This was event number 7 for VU PHL and if you think it was a lucky number, well, you might be right. It was cold, when the week before it was a brilliant 70 degrees and sunny, so not very lucky. It was bright and sunny, which is excellent, because it was 30 degrees (!), so that's lucky, right? And we had 22 bad ass, brave volunteers show up with us on a day where all of the other Parks & Rec volunteer groups were cancelled - so in the end I'd say we were pretty darn lucky!!
philadelphia department of Parks and recreation
For most of its history, Philadelphia’s parks, recreation centers and playgrounds were managed by two separate city government departments: the Fairmount Park Commission, created in 1867, and the Philadelphia Department of Recreation, created in 1951. Founded in 1855, Fairmount Park represents one of the earliest endeavors in the American park movement. It wasn't until 2008 that Philadelphia created a merged department to oversee all 10,200 acres of open space in the city - now known as the Department of Parks and Recreation.
Today they oversee all of this space, as well as programming for those parks, buildings, and playgrounds, and many others. One of the key aspects of the success Parks and Rec has achieved is through partnerships with the communities they serve. Oftentimes, this cooperation is managed through a Friends Group, such as the Friends of Pleasant Hill Park who we partnered with this month!
friends of pleasant hill park
Currently there are more than 100 active Friends groups of varying capacity, ranging from large 501©3 organizations with several hundred members to grassroots community entities consisting of a smaller number of committed neighbors. The Friends of Pleasant Hill Park are definitely on the smaller end (about 30 members) but they do an amazing amount of work in their community.
Rick Mawson had been walking through the park with his granddaughter and now his dog for over 15 years. When the city made some improvements to the park that were in need of more maintenance than could be consistently provided, he and his neighbors stepped up to steward the park. They provide volunteer labor, programming for children and adults, and even host a competitive rugby team on their grounds!
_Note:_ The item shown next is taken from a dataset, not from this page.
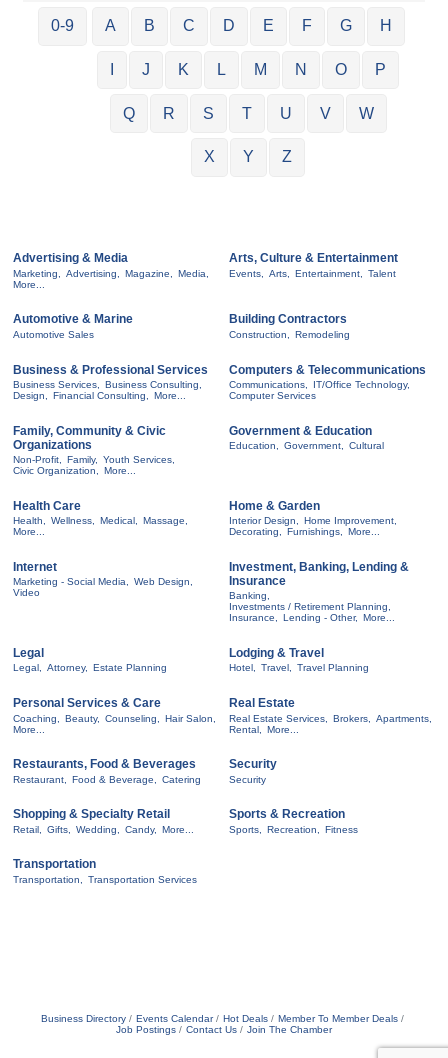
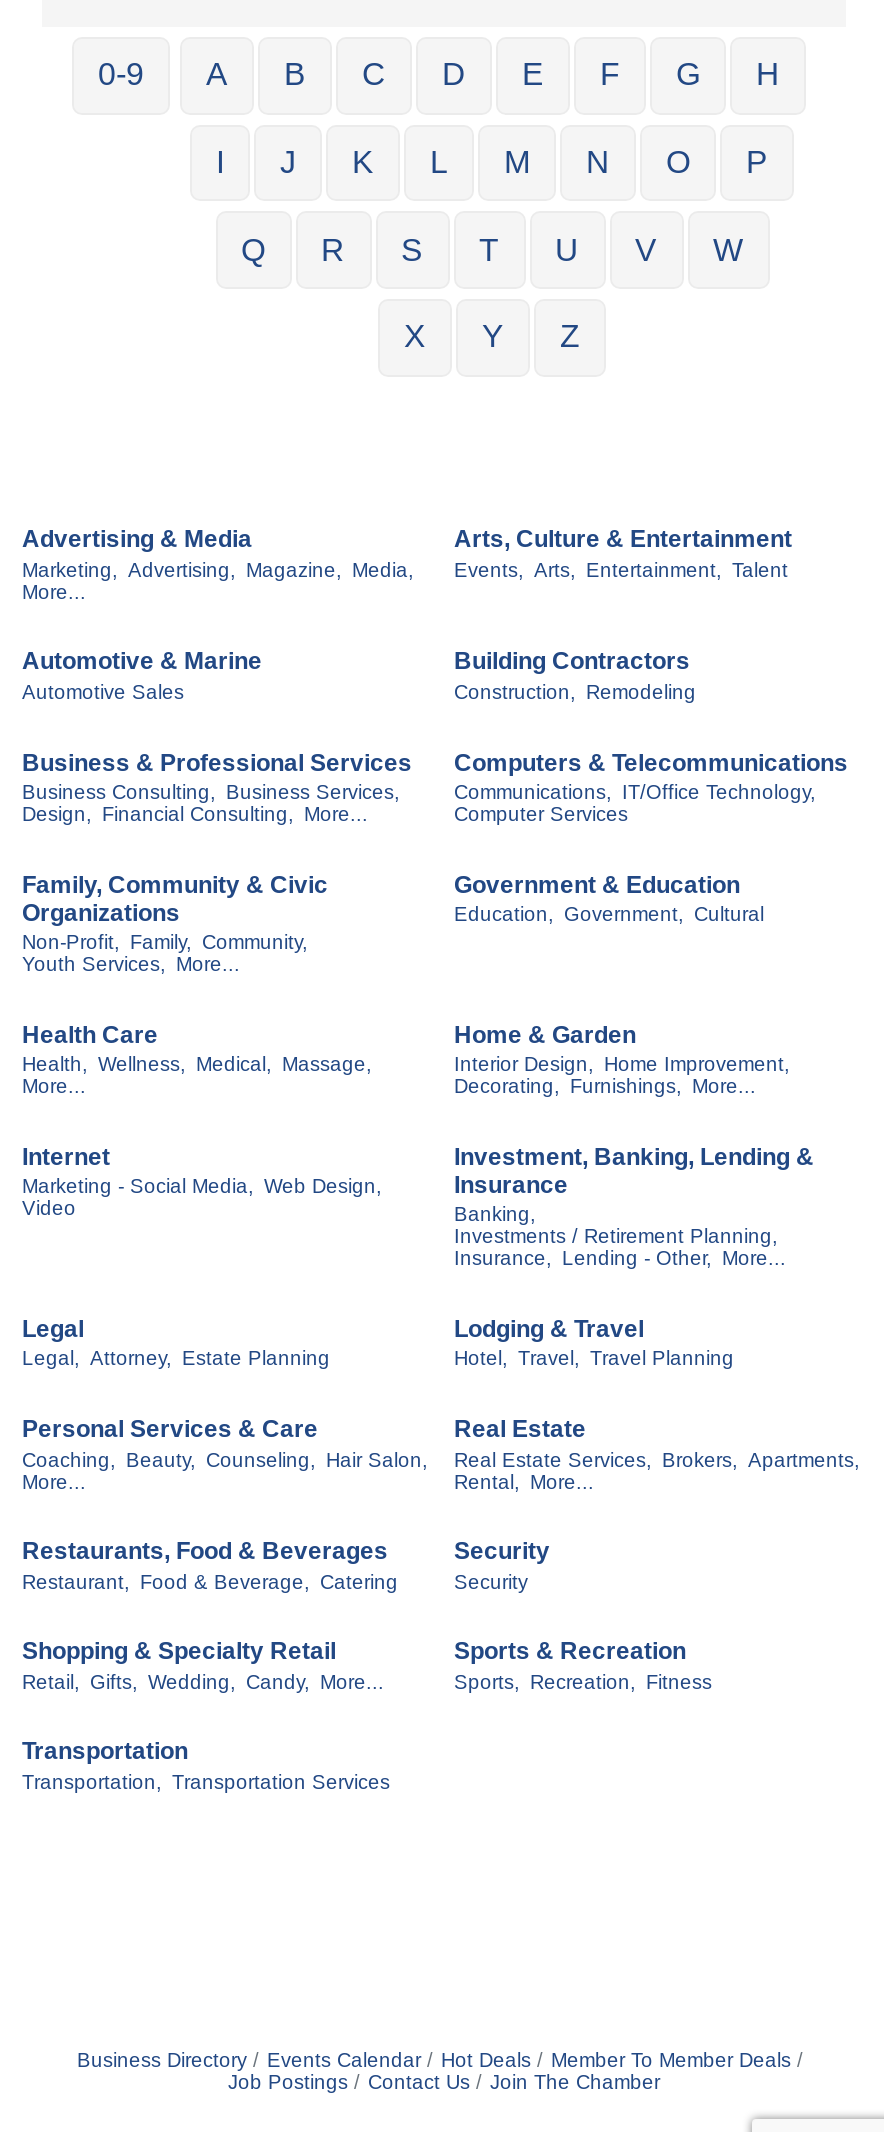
[13,379,202,390] Business Services, Business Consulting, -> [22,781,400,803] Business Consulting, Business Services,
[13,454,175,476] Non-Profit, Family, Youth Services, | Civic Organization, More... -> [22,931,308,975] Non-Profit, Family, Community, | Youth Services, More...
Delaware River City Corporation
The Delaware River City Corp. (DRCC) exists in order to build, maintain and promote the North Delaware Greenway. This means just about the whole waterfront from Port Richmond to the Bucks County Line, which will be connected with the Central Delaware Waterfront (managed by Delaware River Waterfront Corporation) through a series of trails, green spaces, and parks. They manage volunteer events like ours - and our friends from United By Blue - on a regular basis and host fundraising events like their annual 5k to support their work.
This month we cleared and mulched some picnic areas, de-vined a fence in serious need, and chopped a bunch of nuisance plants out of the way to be replaced with trees including Arrowwood. We were so fortunate to help a group of partners who are skilled, organized, and passionate about what they do. With their continued efforts, we think Pleasant Hill Park will become a true gem in the Greater Northeast!
What better way to warm up then with a cold craft beer?! Just kidding, this author in particular opted for a delicious hand-pumped glass of Riverhorse Belgian Freeze! How ironic? Also, the pizzas were delicious, enormous, and, naturally, best enjoyed warm. There was plenty of competition to heat things up too - Taboo, giant Connect Four, and the biggest (and loudest) game of Jenga you can imagine!